What is the proper response to this burning, bleeding, milk secreting, honey babbling world? It seems to me that the range of responses are pretty limited, and can be boiled down to six plausible options:
- acceptance and celebration (go with the flow)
- detachment (disengage from the flow)
- imitation (be the flow)
- control (govern the flow)
- outright rejection and resistance (hate the flow)
- escape (ignore or deny the flow)
Let’s look at each in turn:
1. Acceptance and celebration (go with the flow). Some wonderful illustrations of this attitude to existence come from the Dionysian rites elaborated in Euripides’s great play, Bakkhai.
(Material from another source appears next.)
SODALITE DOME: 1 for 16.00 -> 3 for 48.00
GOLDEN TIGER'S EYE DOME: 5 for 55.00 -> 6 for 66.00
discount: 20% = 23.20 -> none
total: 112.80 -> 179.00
In Greek myth Dionysos, the god of wine, represents:
- nature’s overwhelming persona degenerating energies; and
- amelioration of the persona’s suffering in the midst of those energies (via intoxication, spell, illusion, trance).
Dionysos was symbolized and mirrored in ancient rites, as when the Bakkhai’s maenads braid snakes through their hair in honor of the god (like this quote, all subsequent quotes below come from scene 1):
[Zeus] crowned him with a crown of snakes—
Which is why the maenads catch these eaters of
What is wild and braid them through their hair.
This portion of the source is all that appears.